Add slugify safe builtin for identifier-shaped expressions

## Motivation

Trans-specs that emit identifier-shaped slots from human-authored source labels routinely need to sanitize names: replace whitespace and punctuation, fold case, ensure leading-character validity. Concrete driver: schema-automator's EML importer (https://github.com/linkml/schema-automator/issues/208), where EML `<entityName>` and `<attributeName>` fields contain spaces, punctuation, and mixed case but the target LinkML `class_definition.name` / `slot_definition.name` requires valid identifiers.
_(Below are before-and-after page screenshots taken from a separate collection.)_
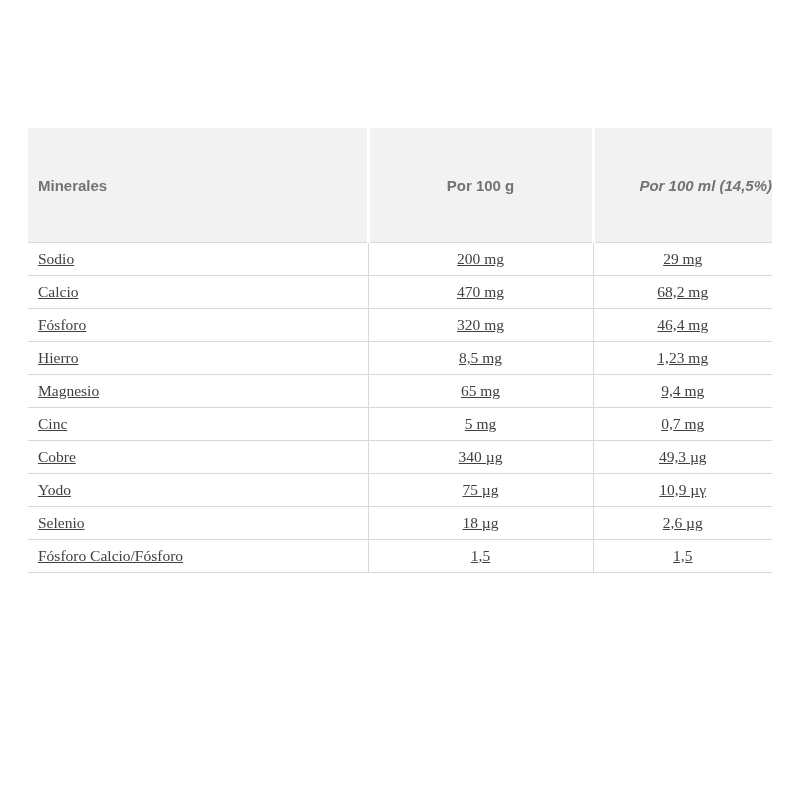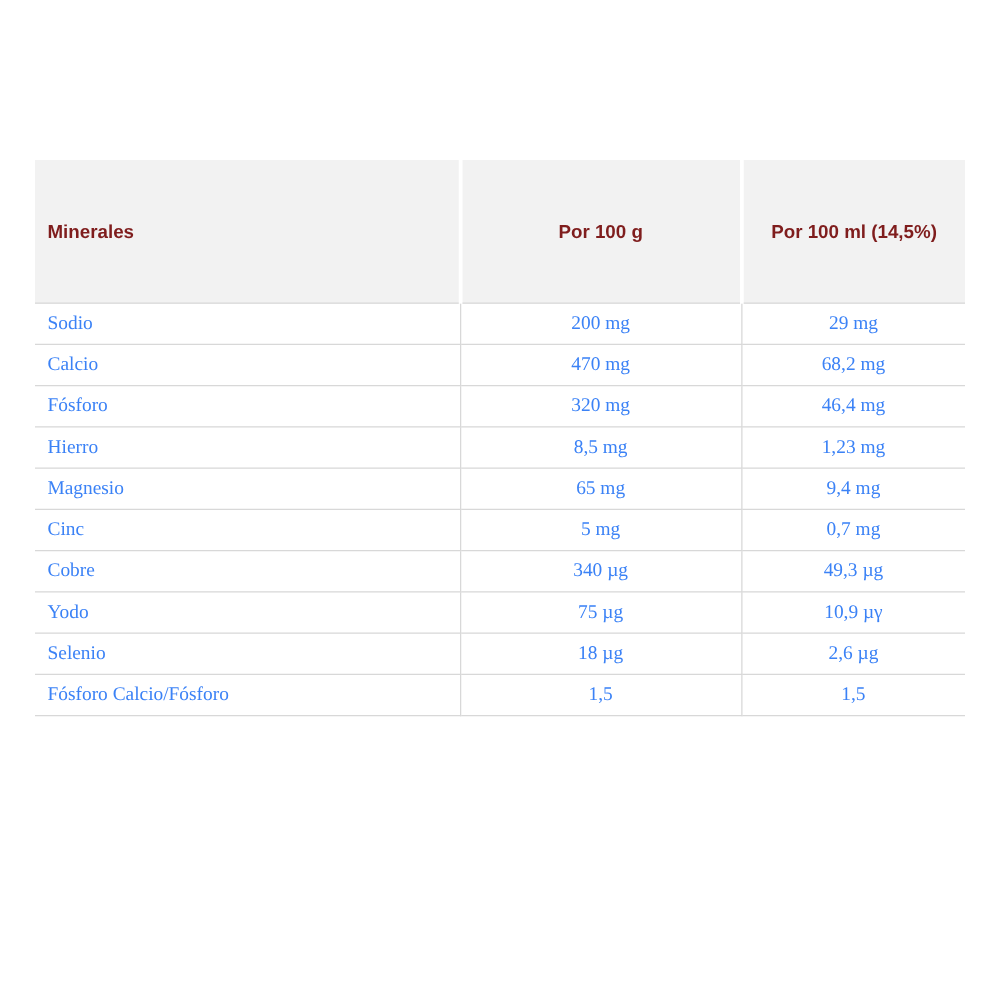--- a/index.html
+++ b/index.html
@@ -41,7 +41,7 @@
     font-family: "Liberation Sans", sans-serif;
     font-weight: bold;
     font-size: 15px;
-    color: #7f1d1d;
+    color: #737373;
     vertical-align: middle;
     padding: 0;
     border: 0;

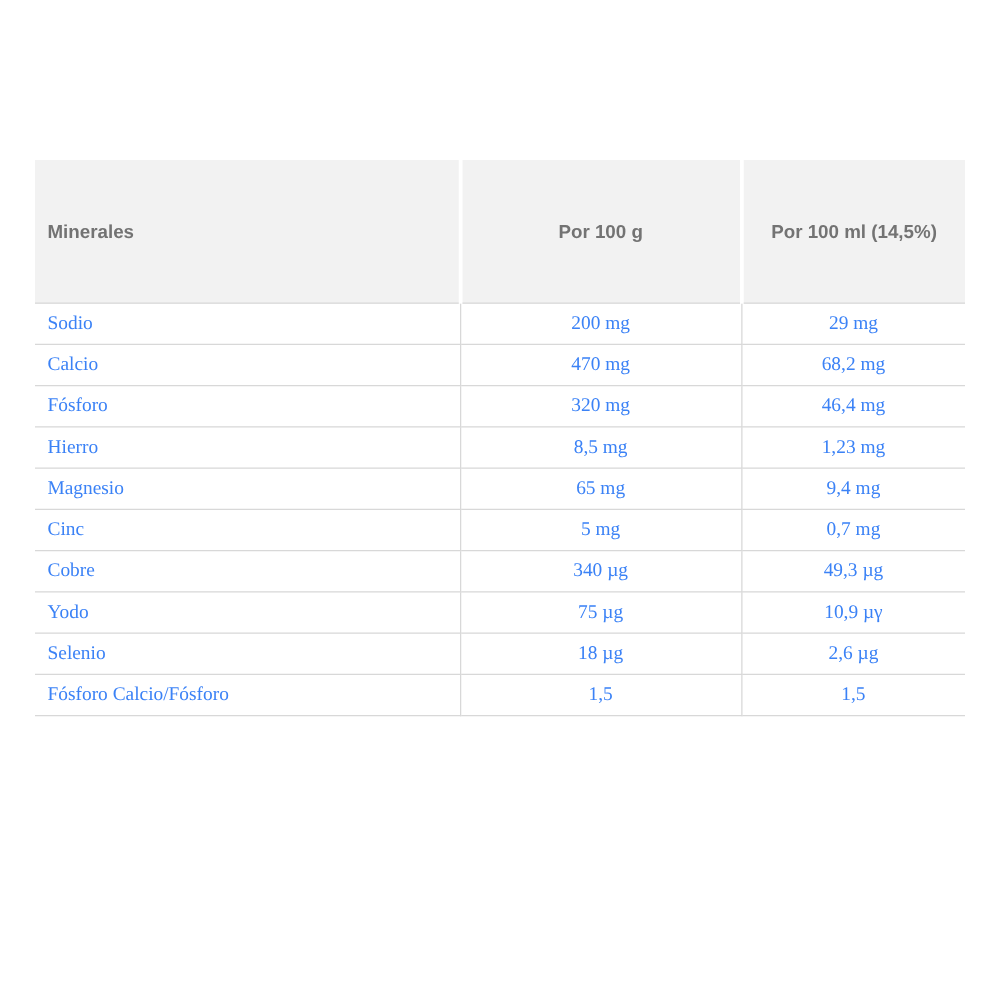--- a/index.html
+++ b/index.html
@@ -56,7 +56,8 @@
     border-right: 3px solid #ffffff;
   }
   thead th.h2 {
-    text-align: center;
+    text-align: right;
+    font-style: italic;
   }
 
   tbody td {

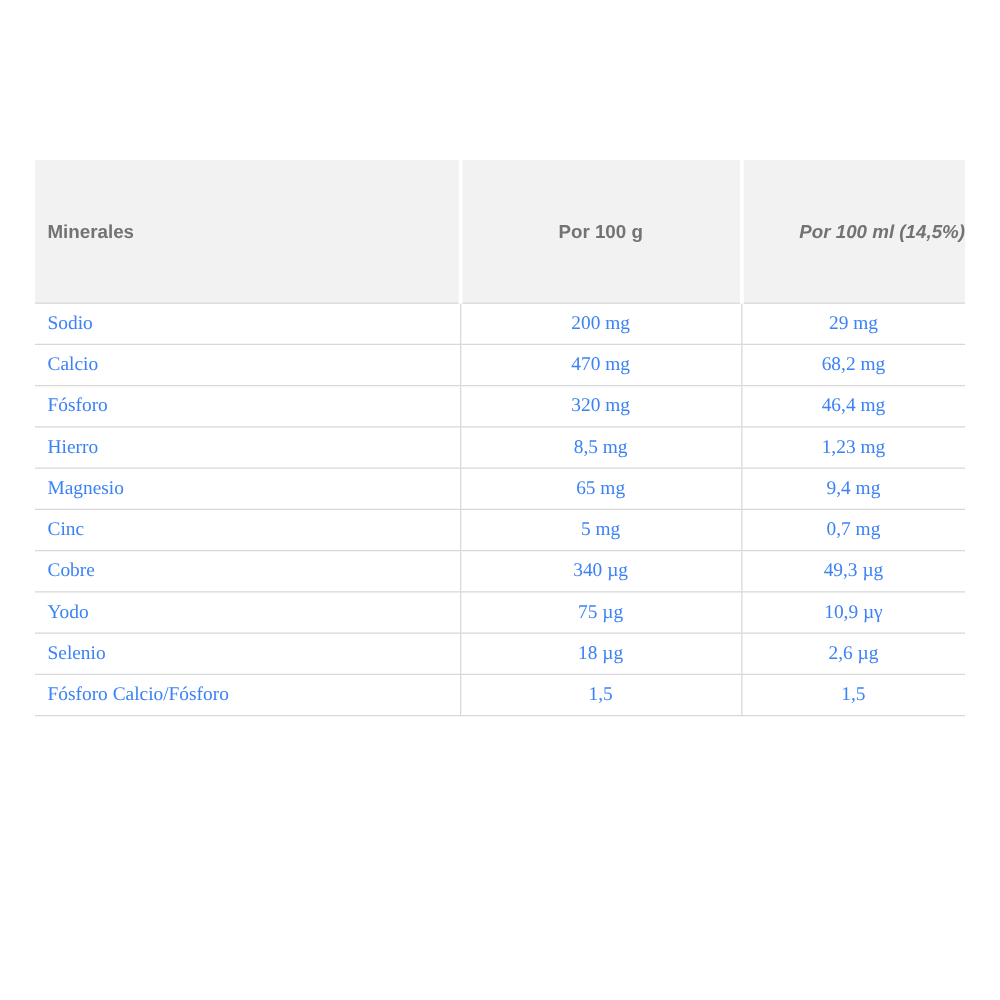--- a/index.html
+++ b/index.html
@@ -63,10 +63,11 @@
   tbody td {
     height: 32px;
     font-size: 15.5px;
-    color: #3b82f6;
+    color: #404040;
     padding: 0;
     border-bottom: 1px solid #d8d8d8;
     vertical-align: middle;
+    text-decoration: underline;
   }
   tbody tr:first-child td {
     border-top: 1px solid #d8d8d8;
The current eval helpers (`replace`, `lower`, etc., from 0f803b6) can approximate slugify via 6-10 chained calls, but the chain is fragile and obscures intent. Regex was deliberately kept out for ReDoS reasons; `slugify` is bounded-time string manipulation and doesn't open that surface.

## Proposed direction

Add `slugify(s, separator='_')` to the safe builtin set in `eval_utils.py`. Default behavior:

- ASCII-fold (Unicode → ASCII transliteration)
- Lowercase
- Collapse non-alphanumeric runs to the separator
- Strip leading and trailing separators
- Ensure leading character is non-digit (prepend separator if needed)

Optionally include sibling helpers in the same bounded-time class: `to_snake(s)`, `to_camel(s)`, `to_pascal(s)`. Often needed in tandem when trans-specs target schemas with different naming conventions per location.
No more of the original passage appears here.